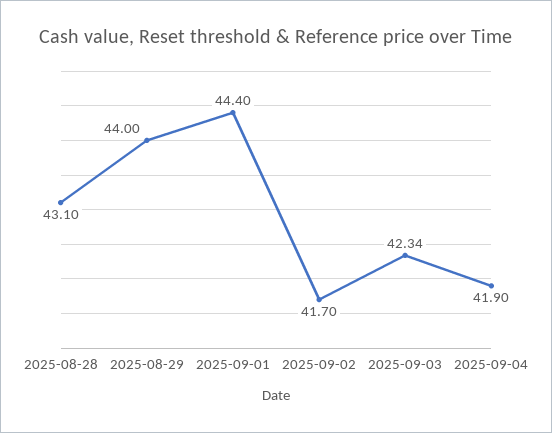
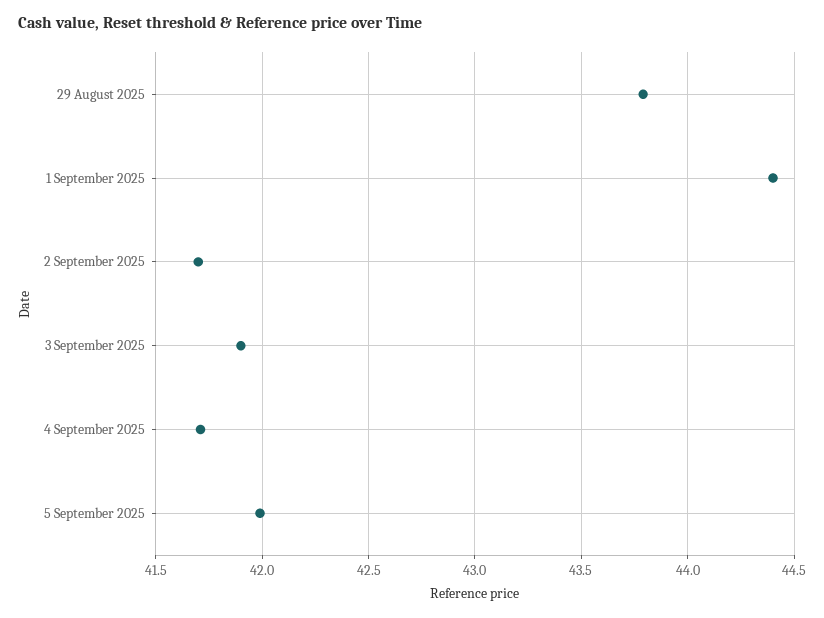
2025-08-28: 43.1 -> none
2025-08-29: 44 -> 43.8
2025-09-03: 42.34 -> 41.9
2025-09-04: 41.9 -> 41.7
5 September 2025: none -> 42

******************************

THE TASK — Starting at the line that contains "2025-09-03: 42.34 -> 41.9", copy each line through the last line of the listing, and copy nothing else.

EXERCISE SOLUTION —
2025-09-03: 42.34 -> 41.9
2025-09-04: 41.9 -> 41.7
5 September 2025: none -> 42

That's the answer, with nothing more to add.